Department of Communication, Department of Public Health Sciences, University of California, Davis, One Shields Avenue, Davis, CA, 95616, USA,

出版信息

J Gen Intern Med. 2015 Mar;30(3):334-41. doi: 10.1007/s11606-014-3113-5. Epub 2014 Dec 2.

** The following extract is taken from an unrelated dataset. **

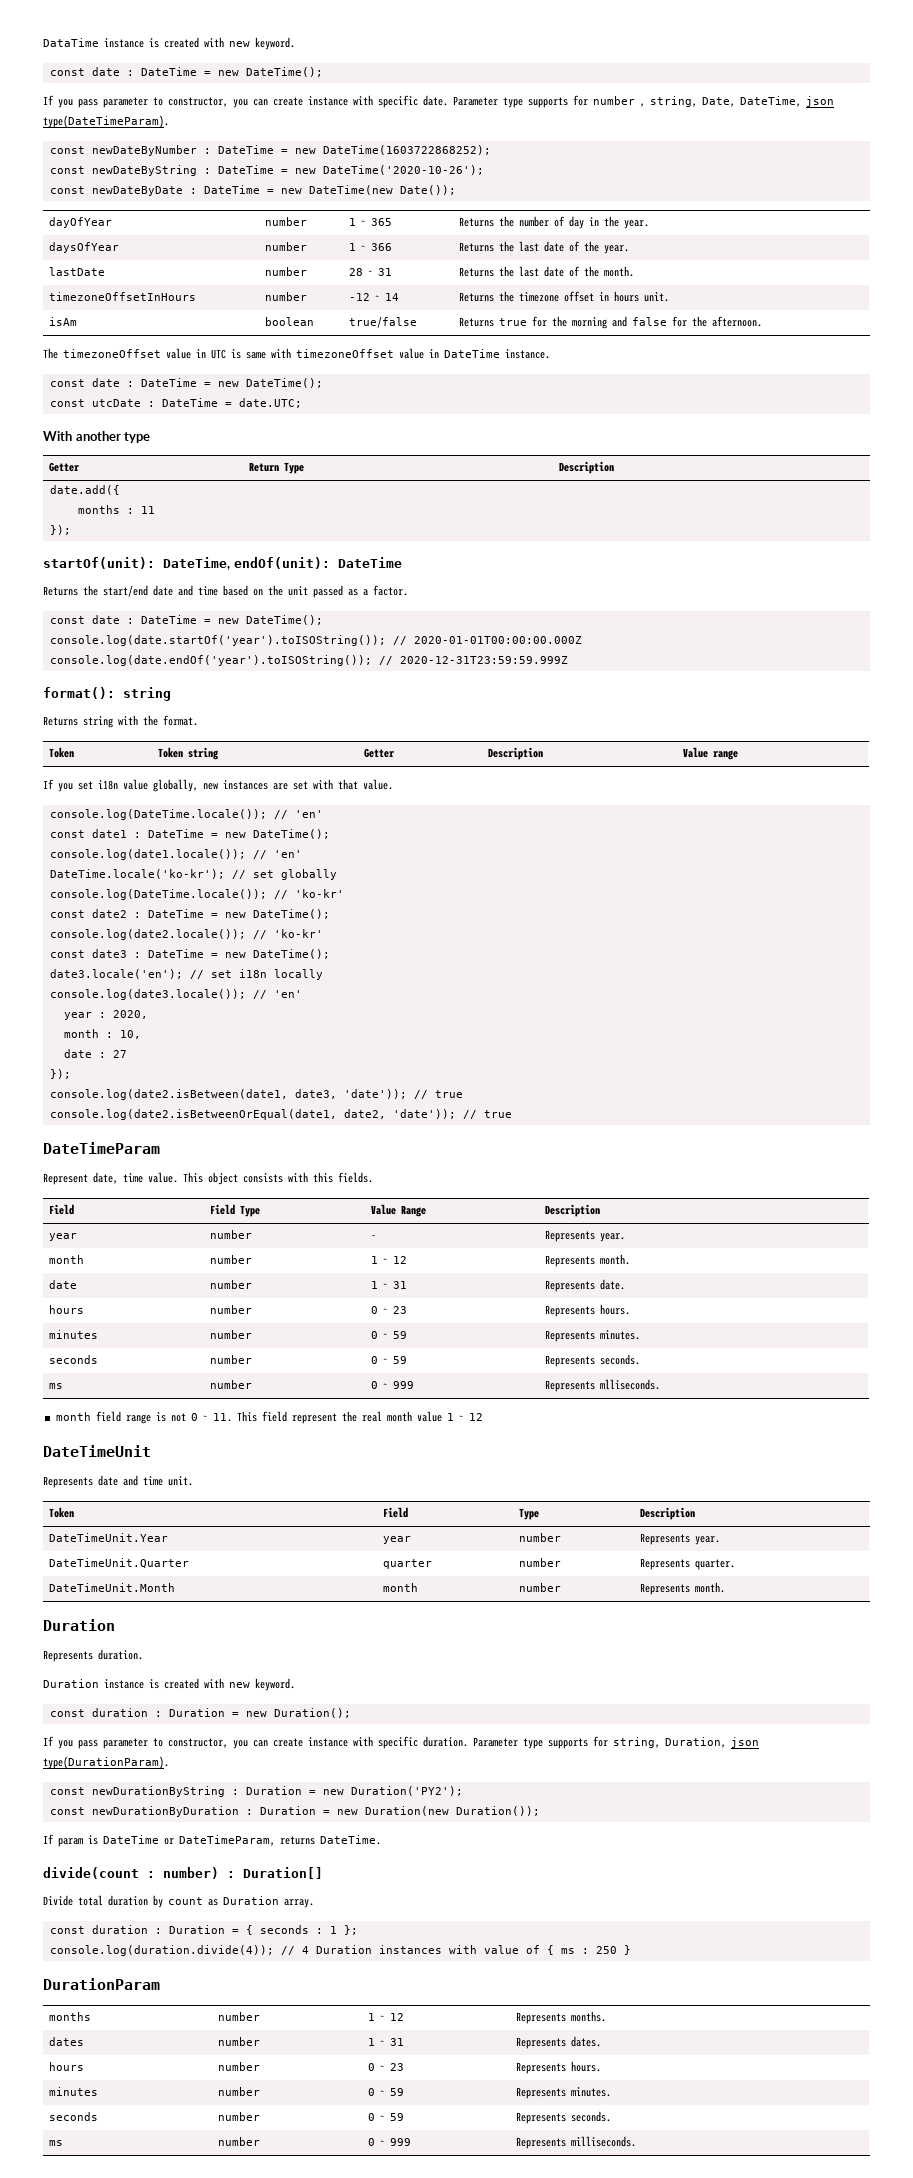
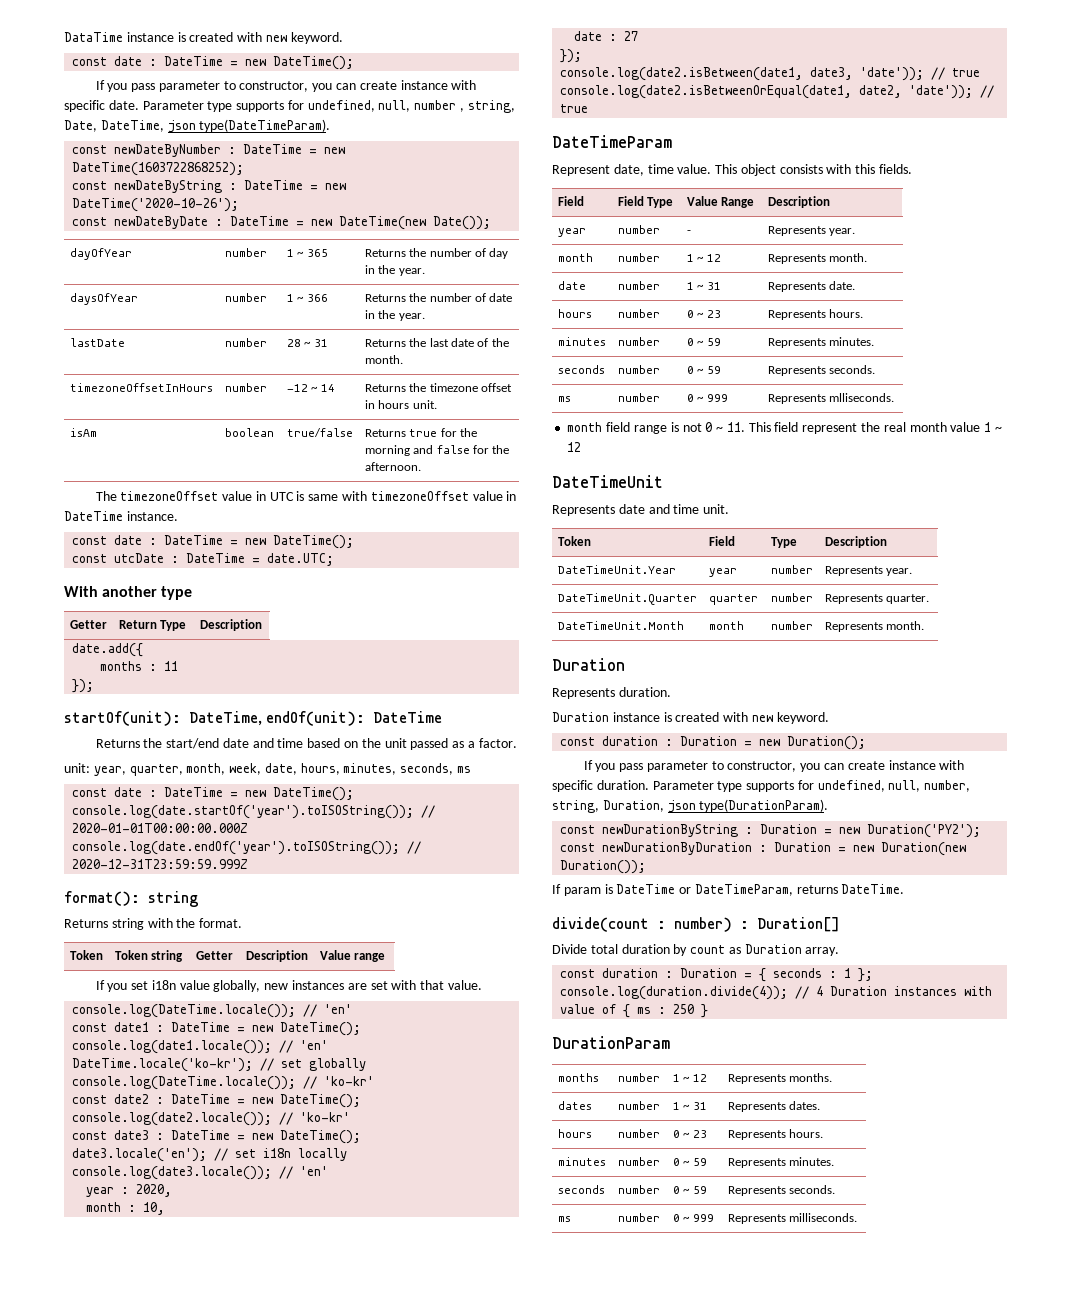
(588, 100) none -> [307,100,411,112] undefined, null,
[519,241,581,252] last date of -> [429,293,513,302] [364,310,375,319] number of date in
(408, 590) none -> [64,763,472,776] // unit: year, quarter, month, week, date, hours, minutes, seconds, ms
(608, 1741) none -> [817,780,971,792] undefined, null, number,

DOI:10.1007/s11606-014-3113-5
PMID:25451990
原文链接:https://pmc.ncbi.nlm.nih.gov/articles/PMC4351290/
Abstract

BACKGROUND

Many primary care physicians (PCPs) are ill-equipped to provide screening and counseling for inherited breast cancer.

OBJECTIVE

To evaluate the outcomes of an interactive web-based genetics curriculum versus text curriculum for primary care physicians.

DESIGN

Randomized two-group design.

PARTICIPANTS

121 California and Pennsylvania community physicians.

INTERVENTION

Web-based interactive genetics curriculum, evaluated against a control group of physicians who studied genetics review articles. After education, physicians interacted with an announced standardized patient (SP) at risk for inherited breast cancer.

MAIN MEASURES

Transcripts of visit discussions were coded for presence or absence of 69 topics relevant to inherited breast cancer.

KEY RESULTS

Across all physicians, history-taking, discussions of test result implications, and exploration of ethical and legal issues were incomplete. Approximately half of physicians offered a genetic counseling referral (54.6%), and fewer (43.8%) recommended testing. Intervention physicians were more likely than controls to explore genetic counseling benefits (78.3% versus 60.7%, P = 0.048), encourage genetic counseling before testing (38.3% versus 21.3%, P = 0.048), ask about a family history of prostate cancer (25.0% versus 6.6%, P = 0.006), and report that a positive result indicated an increased risk of prostate cancer for male relatives (20.0% versus 1.6%, P = 0.001). Intervention-group physicians were less likely than controls to ask about Ashkenazi heritage (13.3% versus 34.4%, P = 0.01) or to reply that they would get tested when asked, "What would you do?" (33.3% versus 54.1%, P = 0.03).

CONCLUSIONS

Physicians infrequently performed key counseling behaviors, and this was true regardless of whether they had completed the web-based interactive training or read clinical reviews.

摘要

背景

许多初级保健医生(PCP)缺乏为遗传性乳腺癌提供筛查和咨询的能力。

目的

评估基于网络的交互式遗传学课程与文本课程对初级保健医生的效果。

设计

随机两组设计。

参与者

121名加利福尼亚州和宾夕法尼亚州的社区医生。

干预措施

基于网络的交互式遗传学课程,与学习遗传学综述文章的对照组医生进行对比评估。教育结束后,医生与一名宣称有遗传性乳腺癌风险的标准化患者(SP)进行互动。

主要测量指标

就诊讨论记录针对与遗传性乳腺癌相关的69个主题的有无进行编码。

关键结果

在所有医生中,病史采集、对检测结果影响的讨论以及伦理和法律问题的探讨都不完整。约一半的医生提供了遗传咨询转诊(54.6%),推荐检测的医生较少(43.8%)。干预组医生比对照组医生更有可能探讨遗传咨询的益处(78.3%对60.7%,P = 0.048),在检测前鼓励进行遗传咨询(38.3%对21.3%,P = 0.048),询问前列腺癌家族史(25.0%对6.6%,P = 0.006),并报告阳性结果表明男性亲属患前列腺癌的风险增加(20.0%对1.6%,P = 0.001)。干预组医生比对照组医生询问德系犹太人血统的可能性更小(13.3%对34.4%,P = 0.01),或者在被问到“你会怎么做?时回答会进行检测的可能性更小(33.3%对54.1%,P = 0.03)。

结论

医生很少进行关键的咨询行为,无论他们是完成了基于网络的交互式培训还是阅读了临床综述,情况都是如此。